DAVID Aaronovitch and Tom Conti have been locked in a bitter row, played out on the pages of the Ham&High. The journalist and the actor have traded insults, while disagreeing vehemently on such issues as parking policy, road congestion and public transpor

DAVID Aaronovitch and Tom Conti have been locked in a bitter row, played out on the pages of the Ham&High.

The journalist and the actor have traded insults, while disagreeing vehemently on such issues as parking policy, road congestion and public transport.

It all started at a talk in Hampstead's Burgh House, where Mr Aaronovitch called Mr Conti a "ridiculous actor" and "a bloody nuisance" who "moans to his local paper whenever someone tries to interfere with his motor car".

Mr Conti hit back, accusing Mr Aaronovitch of writing "emotional vomit" and misrepresenting his views.

We have given both figures the chance to have their say. Here we print their full replies and ask you to join the debate. Please send us your views by emailing letters@hamhigh.co.uk.

Tom Conti: "I was first misrepresented some time ago by Mr Aaronovitch when he said in his column that I and my mates wanted to be able to park wherever we liked. That is far from the truth - and I don't have 'mates'. He is quoted as saying of himself 'One thing I have never had to do is write something other than what I think.' Unfortunate, since thinking doesn't seem to be his talent. If it was he might take more care to investigate the facts, realising that inaccuracy and emotional vomit cause thinking people to take what he writes with a large pinch of salt. His thinking comes into question also in his support for the Iraq war. Saddam Hussein was a rotten man but not barking mad. Even if he had possessed weapons he would never have launched a nuclear strike, knowing as he did and as does Ahmadinejad, that within an hour of doing so his country would be wiped off the face of the Earth. Mr Aaronovitch supports Ken Livingstone, who has certainly provided London with much needed buses. Unfortunately they're the wrong ones. Not only do people want hop on - hop off buses but putting bendy buses on the streets of London, causing traffic jams and the resulting massive pollution, is almost certifiable insanity.
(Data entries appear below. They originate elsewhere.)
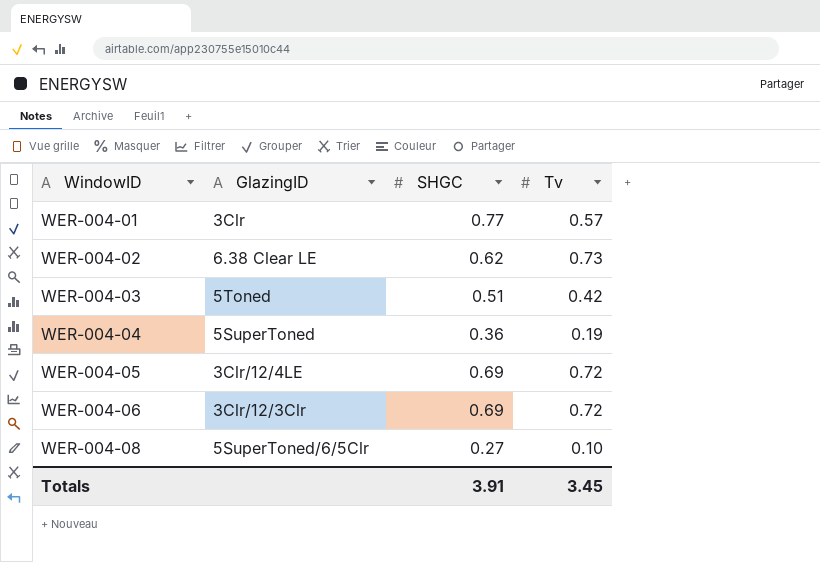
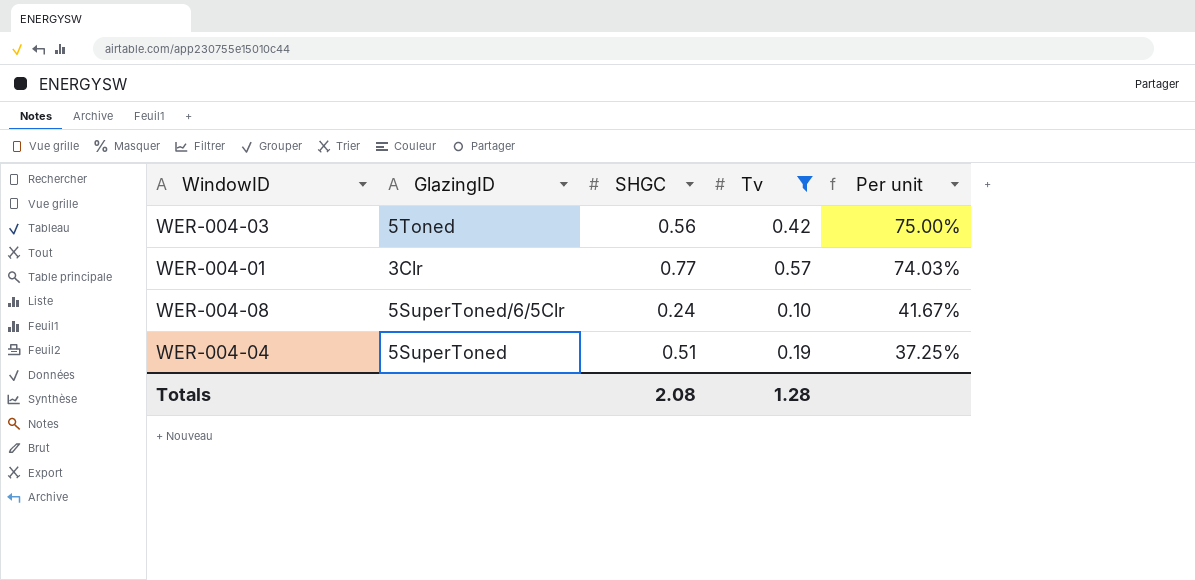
filter: none -> Tv <= 0.57
row order: WindowID ascending -> Per unit descending
column Per unit | formula: none -> [Tv] / [SHGC]
WER-004-03 | SHGC: 0.51 -> 0.56
WER-004-08 | SHGC: 0.27 -> 0.24
WER-004-04 | SHGC: 0.36 -> 0.51
Totals | SHGC: 3.91 -> 2.08
Totals | Tv: 3.45 -> 1.28

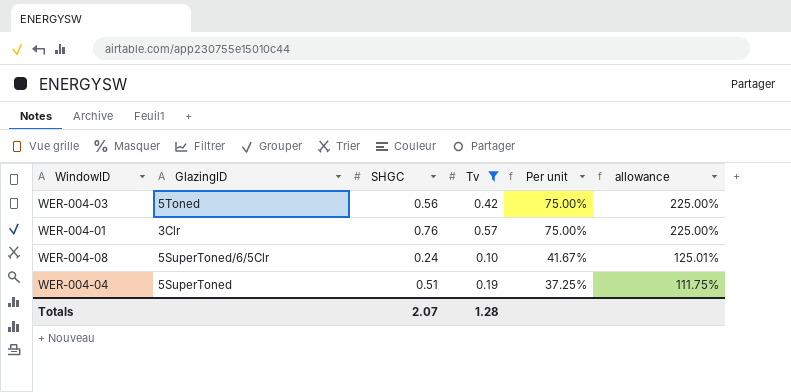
column allowance | formula: none -> [Per unit] * 3
WER-004-01 | SHGC: 0.77 -> 0.76
WER-004-01 | Per unit: 74.03% -> 75.00%
Totals | SHGC: 2.08 -> 2.07

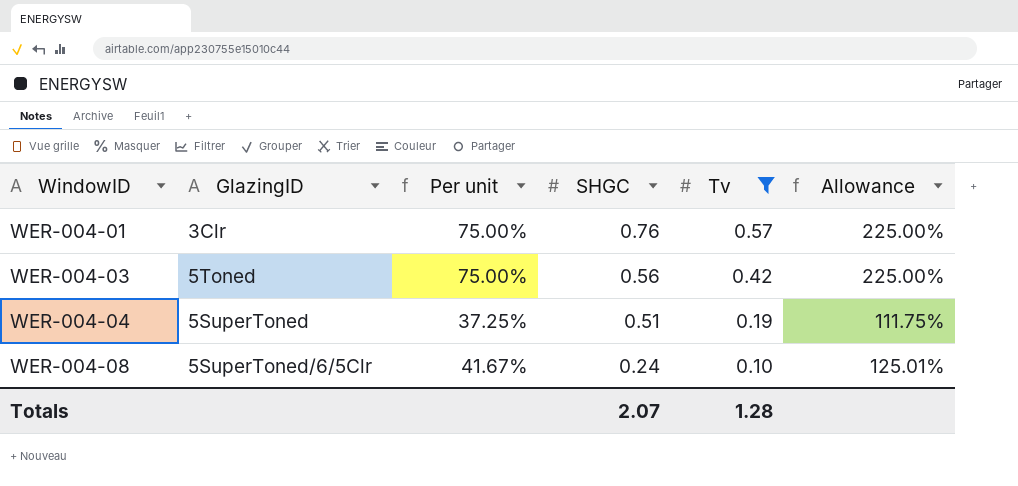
row order: Per unit descending -> WindowID ascending
column Per unit | position: 5 -> 3
column name: allowance -> Allowance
What I hate is bullying. Ken Livingstone and certain local authorities have for years robbed and bullied people who use vehicles, be they millionaires or a little man with a van trying to make a living. I care about individuals. Individuals make up the masses. Like the aphorism 'Look after the pennies and the pounds will take care of themselves', take care of each person and the masses will be just fine. Mr Aaronovitch considers me to be a 'bloody nuisance'. Good. I shall strive always to be an even greater bloody nuisance to him - and his mates."

David Aaronovitch: "Well, the rattle certainly came flying out of that pram. And at a velocity which suggests that while its occupant can dish it out (robbers, bullies etc), he doesn't like it coming back.

Actually I do rather regret - even in a light-hearted moment - calling Tom Conti 'ridiculous', because it doesn't constitute much of an argument. Partly I was influenced by a series of Conti pronouncements over the years: the moaning about Hampstead being badly treated, as in, 'Hampstead should never have been part of Camden. Those people who have lived here for quite a while all know that.' (A fairly typical Conti claim, that last one.) There was his suggestion to one interviewer that things were so bad for the well-off that soon there'd be a tax on just being middle or upper class. There was his opposition to the McDonalds in Hampstead.

But more than Conti's self-pity as a downtrodden Hampstead haute bourgeois with hardly two millions to rub together, what angered me was his sense of entitlement as that odd chimera, the done-down motorist. 'If you drive a car these days you are persecuted,' he claims. Congestion charging is 'Soviet', according to Tom. It is outrageous that he should be fined for not paying his congestion charge on time, or pursued for parking charges.

I think his sense of persecution derives from his complete failure to grasp what the problem with cars in London actually is. If you examine two photographs of any street in Hampstead, one from 1958 and one from 2008, the huge difference won't be in the buildings or the streets, it will be in the staggering growth of the number of cars, stationary and moving, that dominate our public environment. This is partly due to the fact that, year by year, the real cost of motoring has fallen, mostly because of the relative cheapness of cars, maintenance and spare parts.

So, as every public policy wonk knows, we have reached the point where Victorian streets built for trams and horsedrawn carriages have no room for more cars. Consequently the space we have is inevitably becoming governed by price rationing and restriction. But the problem is that the unwonked Tom doesn't see it this way. Madly, he thinks that traffic became bad 'because of uncoordinated roadworks and bad driving. That and too many empty buses....' His answer? Abolish bus lanes.

That attitude, Tom, advanced by a sufficient number of big babies, is what constitutes the 'bloody nuisance' I was talking about. You motorists already rule, and what makes your lives intolerable is yourselves. It is the cyclists, bus passengers and pedestrians who are in real need of a champion.